## THE INPUT
■ ■ ■ ■

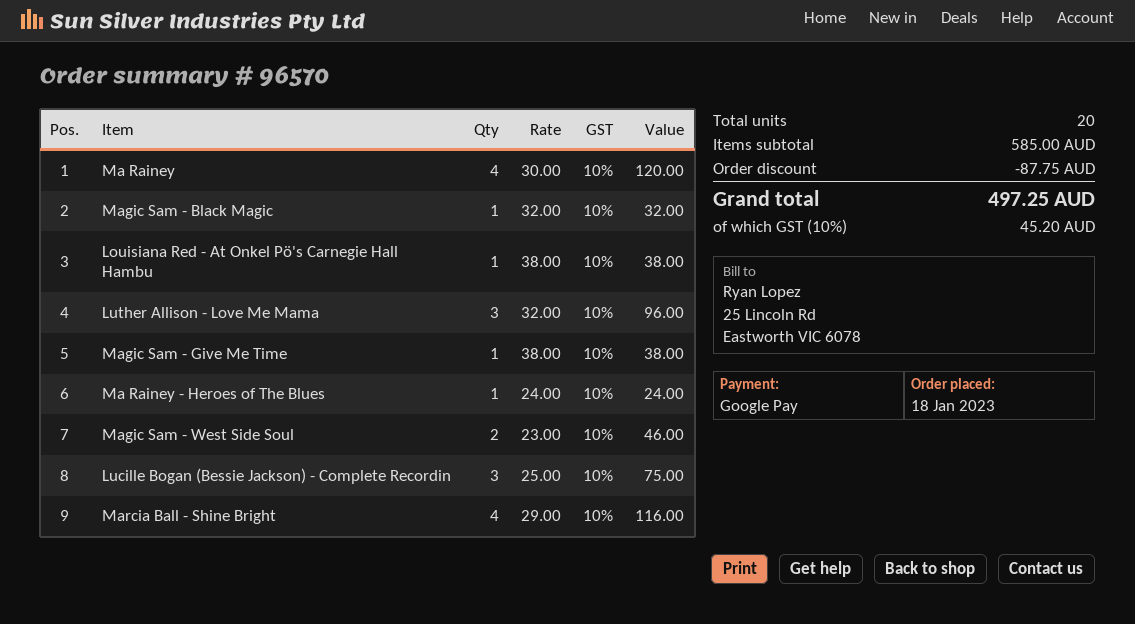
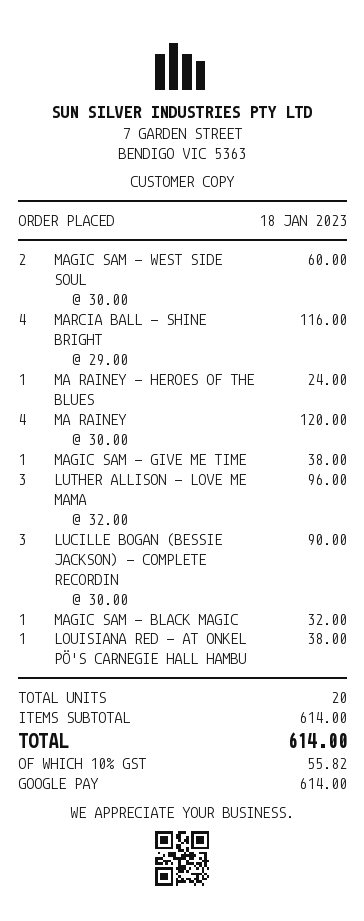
Magic Sam - West Side Soul: 2 x 23.00 = 46.00 -> 2 x 30.00 = 60.00
Lucille Bogan (Bessie Jackson) - Complete Recordin: 3 x 25.00 = 75.00 -> 3 x 30.00 = 90.00
subtotal: 585.00 -> 614.00
discount: 87.75 -> none
tax: 10% = 45.20 -> 10% = 55.82
total: 497.25 -> 614.00

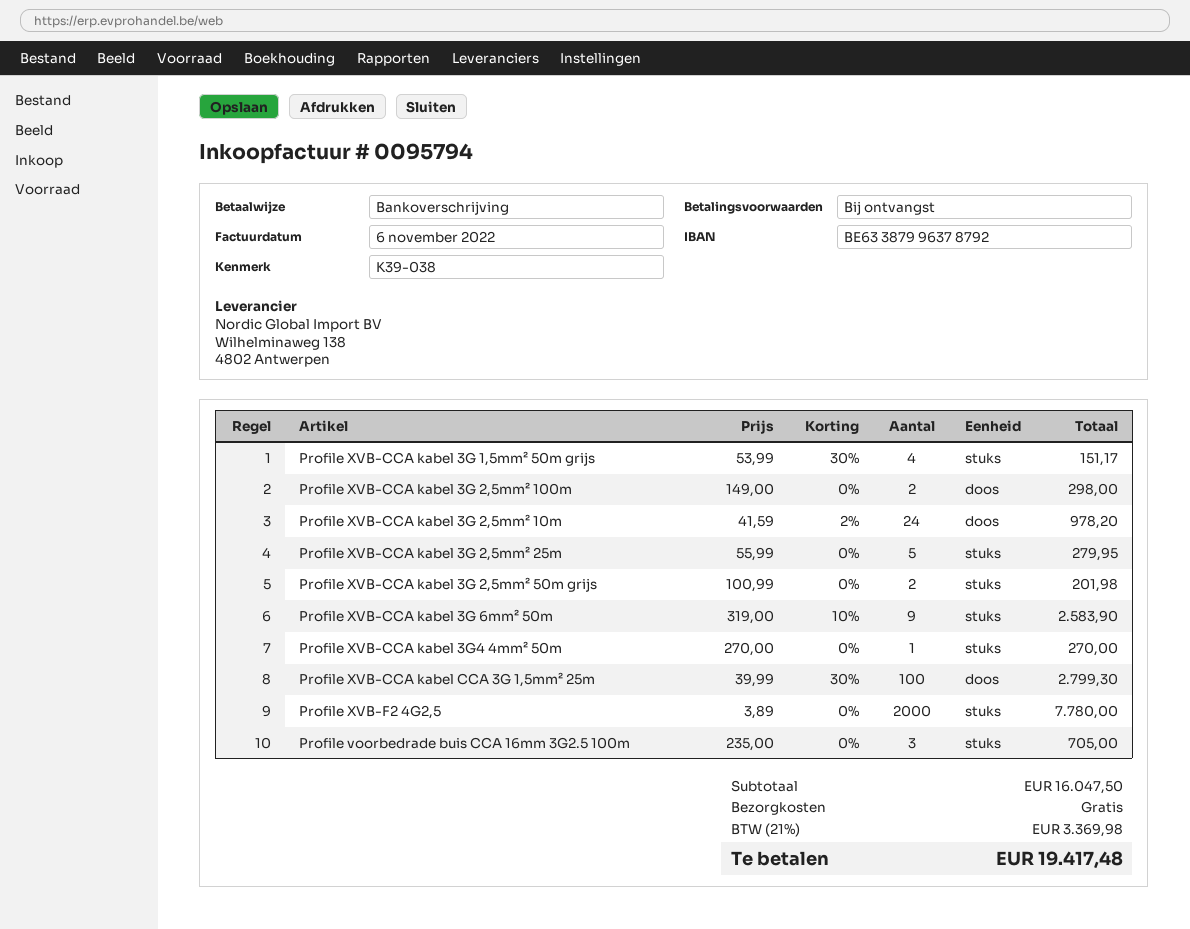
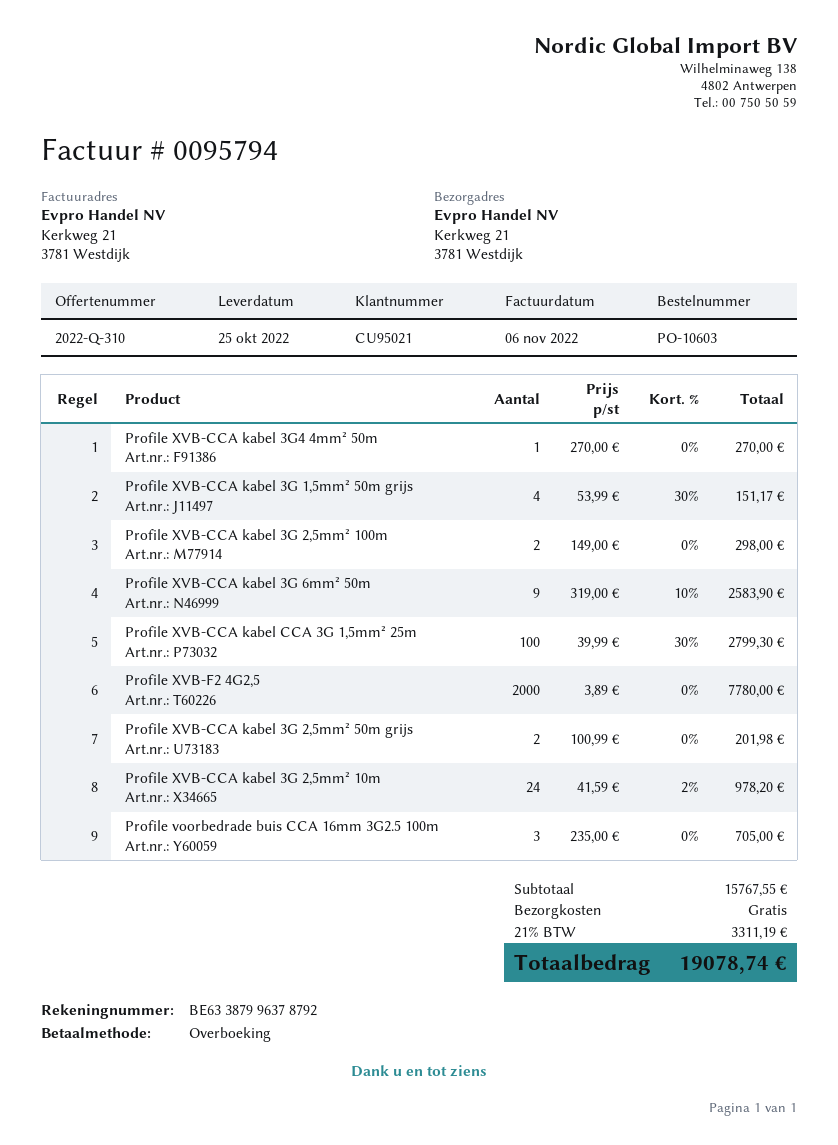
Profile XVB-CCA kabel 3G 2,5mm² 25m: 5 x 55.99 = 279.95 -> none
subtotal: 16047.50 -> 15767.55
tax: 21% = 3369.98 -> 21% = 3311.19
total: 19417.48 -> 19078.74

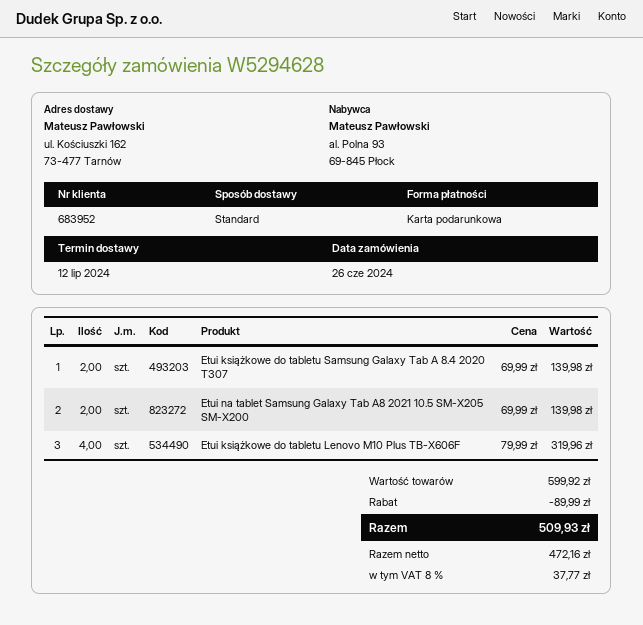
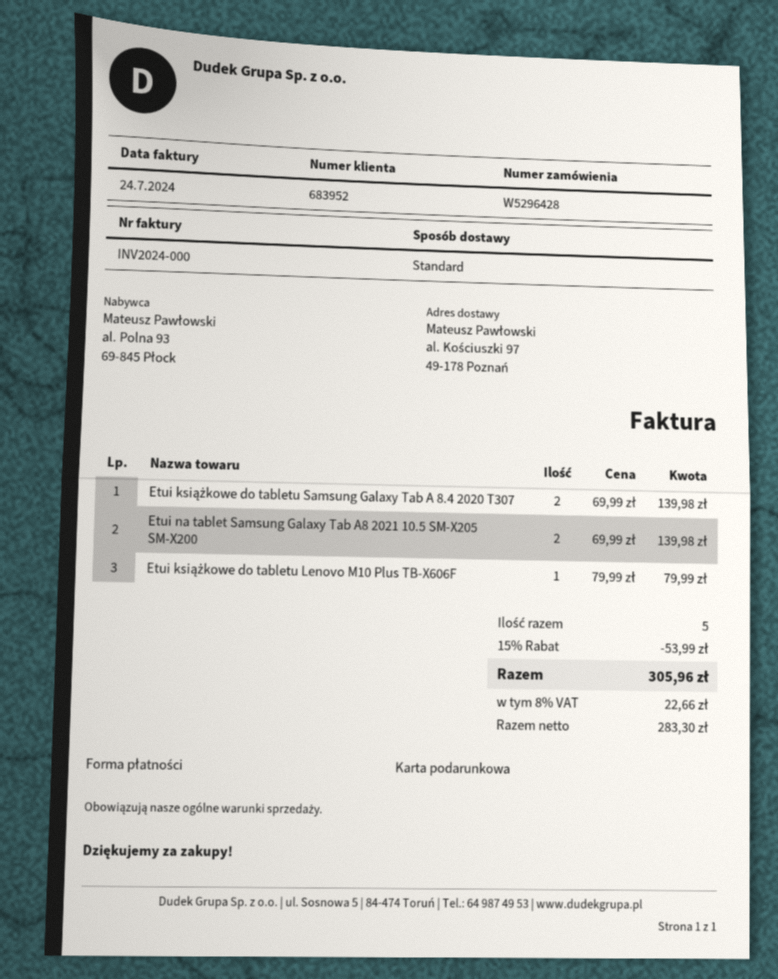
order number: W5294628 -> W5296428
ship to: ul. Kościuszki 162, 73-477 Tarnów -> al. Kościuszki 97, 49-178 Poznań
Etui książkowe do tabletu Lenovo M10 Plus TB-X606F: 4 x 79.99 = 319.96 -> 1 x 79.99 = 79.99
discount: 89.99 -> 53.99
net: 472.16 -> 283.30
tax: 8% = 37.77 -> 8% = 22.66
total: 509.93 -> 305.96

■ ■ ■ ■

## YOUR ASSIGNMENT
Wherever the string "discount" appears in a line above, copy that line.

## EXPECTED ANSWER
discount: 87.75 -> none
discount: 89.99 -> 53.99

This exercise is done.